A couple of months ago I was telling a friend of mine about a discussion I had with my doctor. I had been put on medication that made it very difficult to lose weight and I had been trying harder to lose weight this year. My doctor told me that perhaps I should change my mindset and just try to maintain my weight instead lose because I would only make myself more discouraged. What did my friend say? “Girl, that is Satan! Get that out of your head! That is a defeated attitude. We will show that doctor!” I had agreed with the doctor because I know my weight loss is hard and what she said made perfect sense. But, my friend was right, I needed to be more positive, stay on track with what God was showing me with my health journey this year.

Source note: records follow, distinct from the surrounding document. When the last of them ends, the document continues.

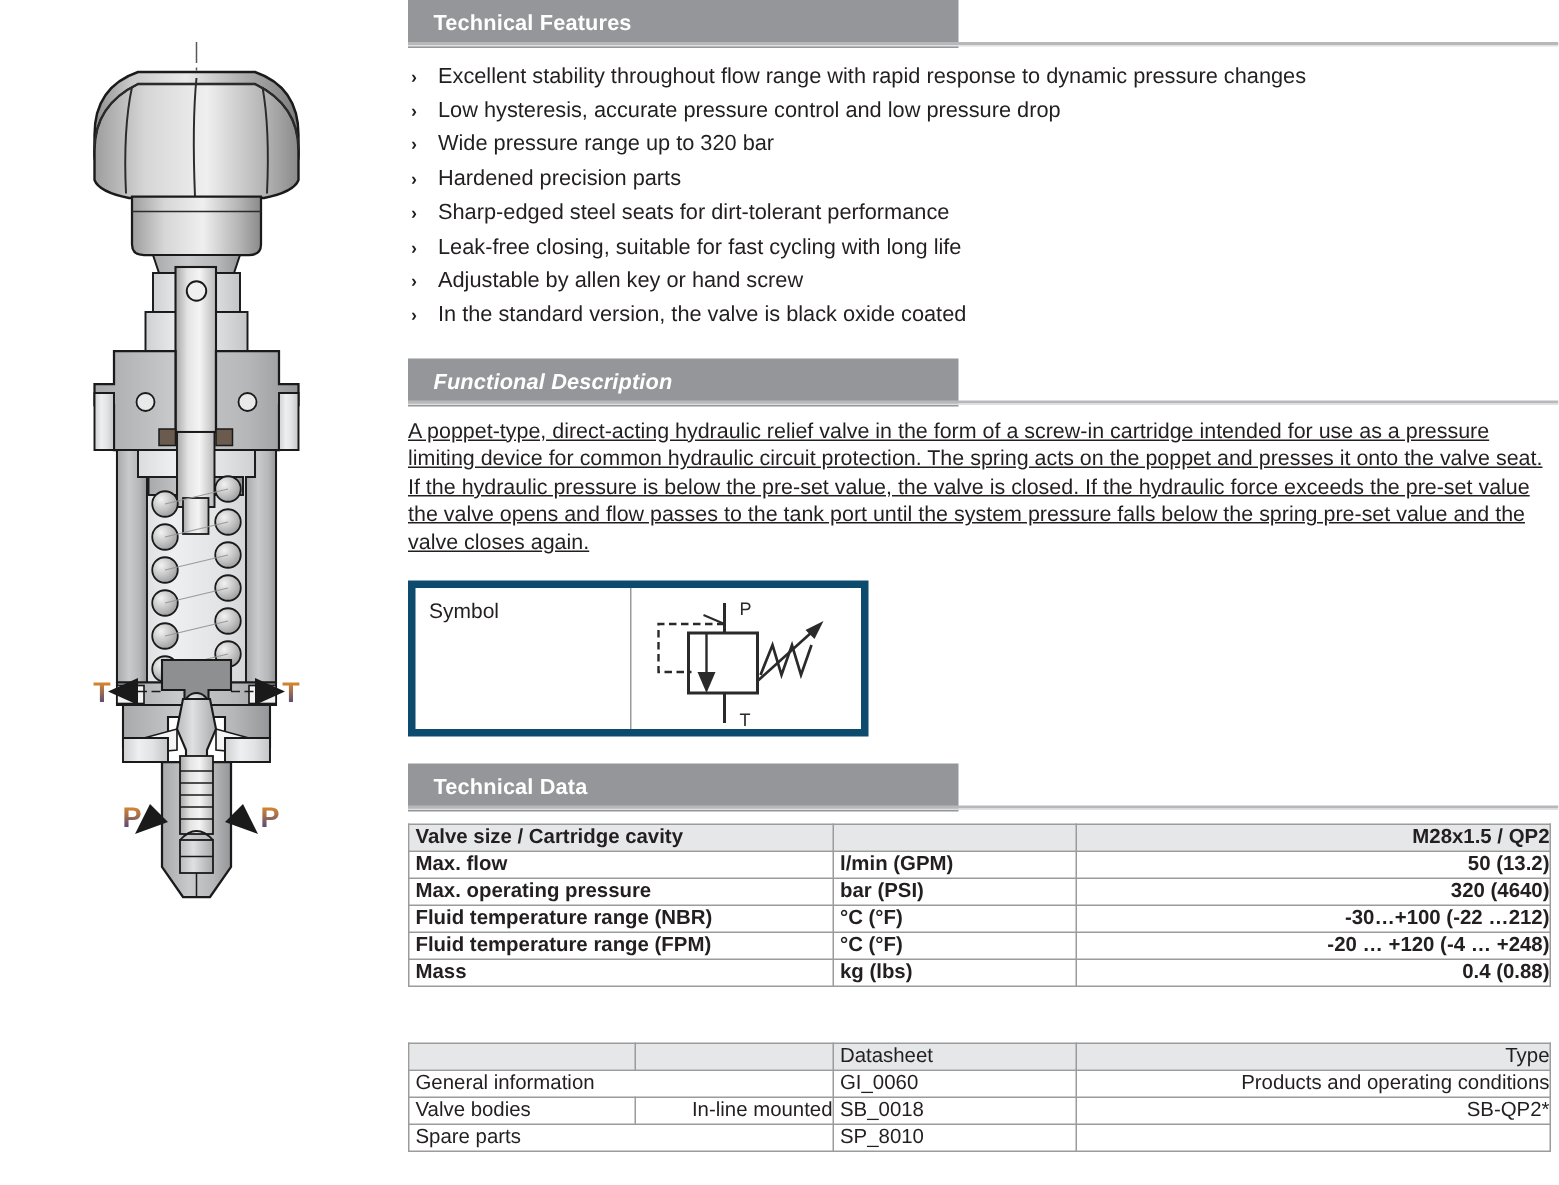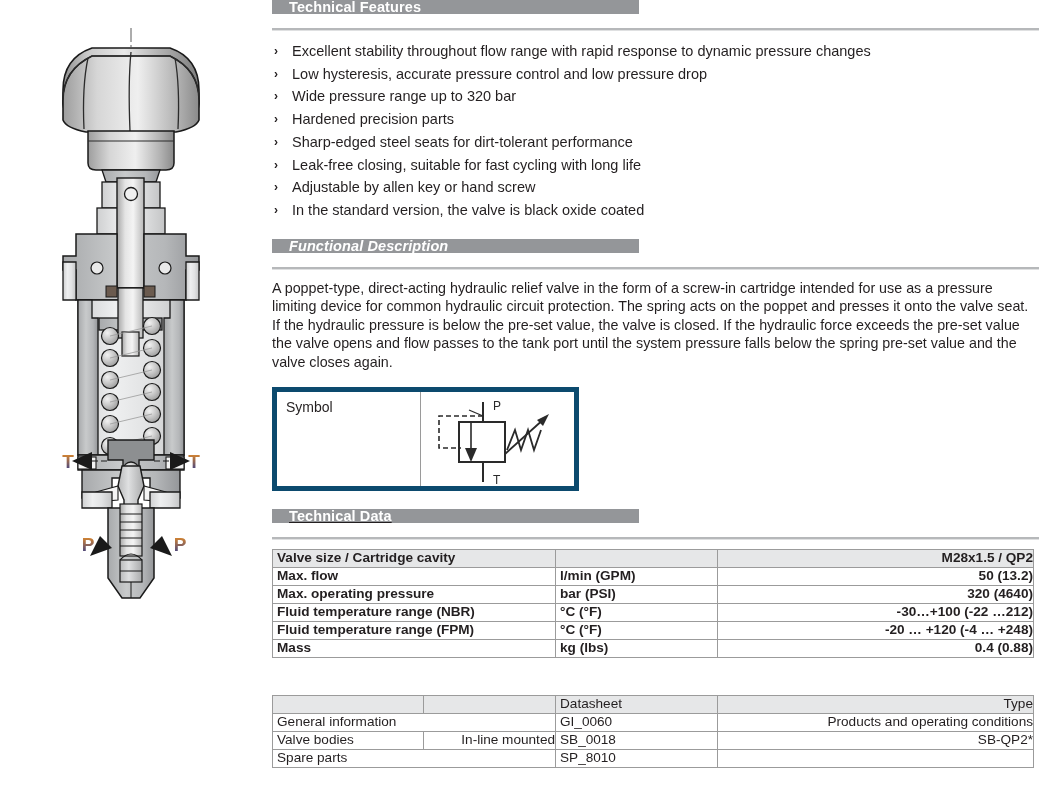--- a/index.html
+++ b/index.html
@@ -38,7 +38,7 @@
   .section-header .bar {
     position: absolute;
     left: 0; top: 0;
-    height: 14px;
+    height: 32px;
     background: #949699;
     display: flex;
     align-items: center;

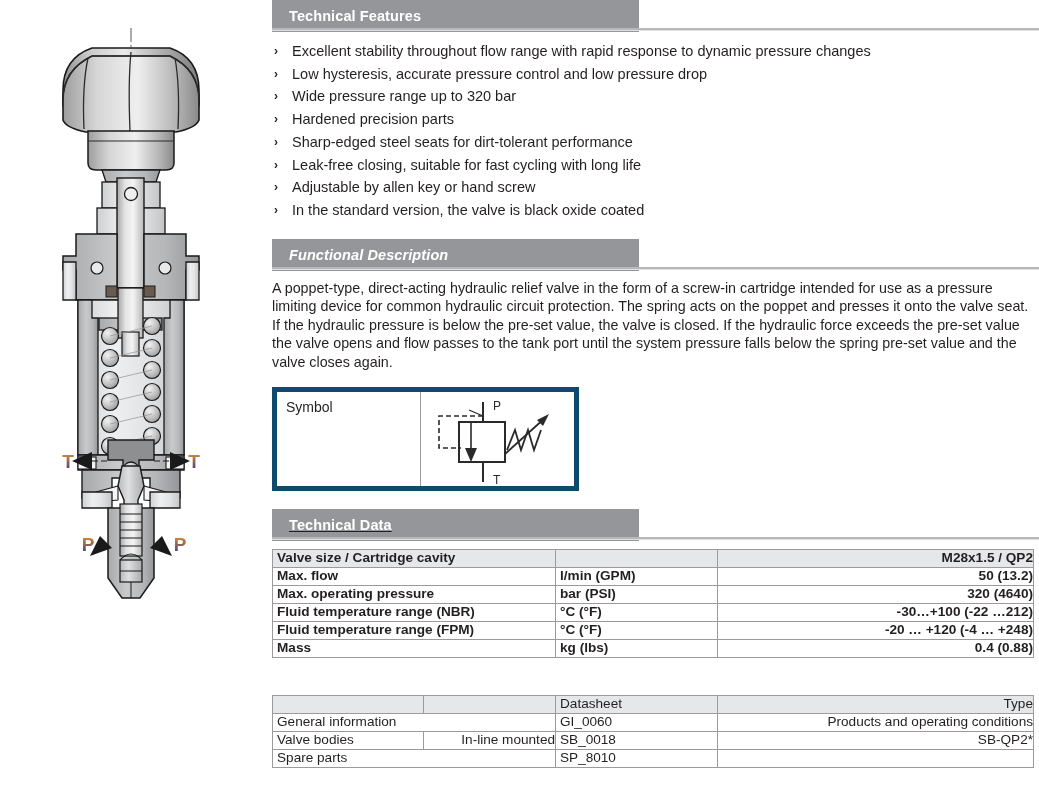--- a/index.html
+++ b/index.html
@@ -96,6 +96,7 @@
     color: #231f20;
     width: 762px;
     text-align: left;
+    text-decoration: underline;
   }
 
   

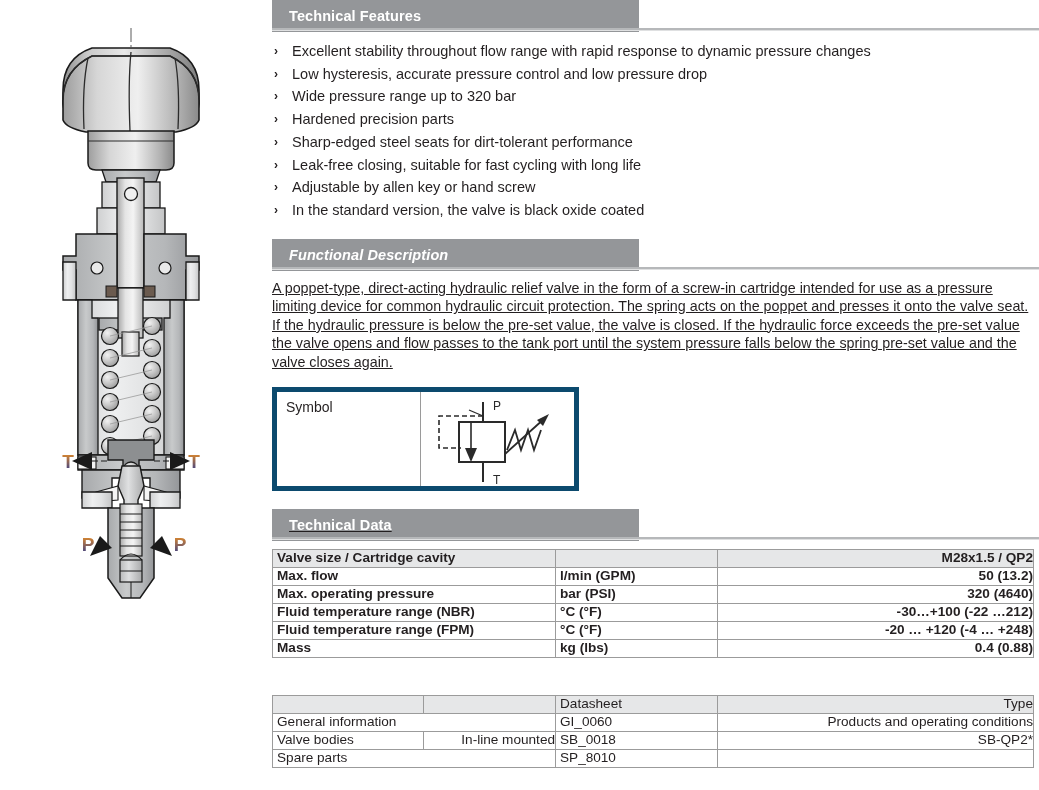--- a/index.html
+++ b/index.html
@@ -417,7 +417,7 @@
   </div>
 
   <div class="section-header" style="margin-top:18px;">
-    <div class="bar" style="width:367px;text-decoration:underline;">
+    <div class="bar" style="width:367px;">
       <span class="bar-title">Technical Data</span>
     </div>
     <div class="rule"></div>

The Mayo Clinic article also gave good tips for getting positive and staying positive:
Be open to humor.
Stay around positive people.
Practice positive self-talk.
The New Living Translations says this in Proverbs 17:22, “A cheerful heart is good medicine, but a broken spirit saps a person’s strength.” I know life is hard and sometimes it down right sucks but there is always something good in your life. Your kids are getting on your nerves? At least you can have kids or the money to adopt kids. The dinner you slaved over tasted like poop? At least you had money to buy food and house to cook in. You have no clothes that fit right? Maybe you’ve lost weight and your clothes are getting too big. The list goes on and on.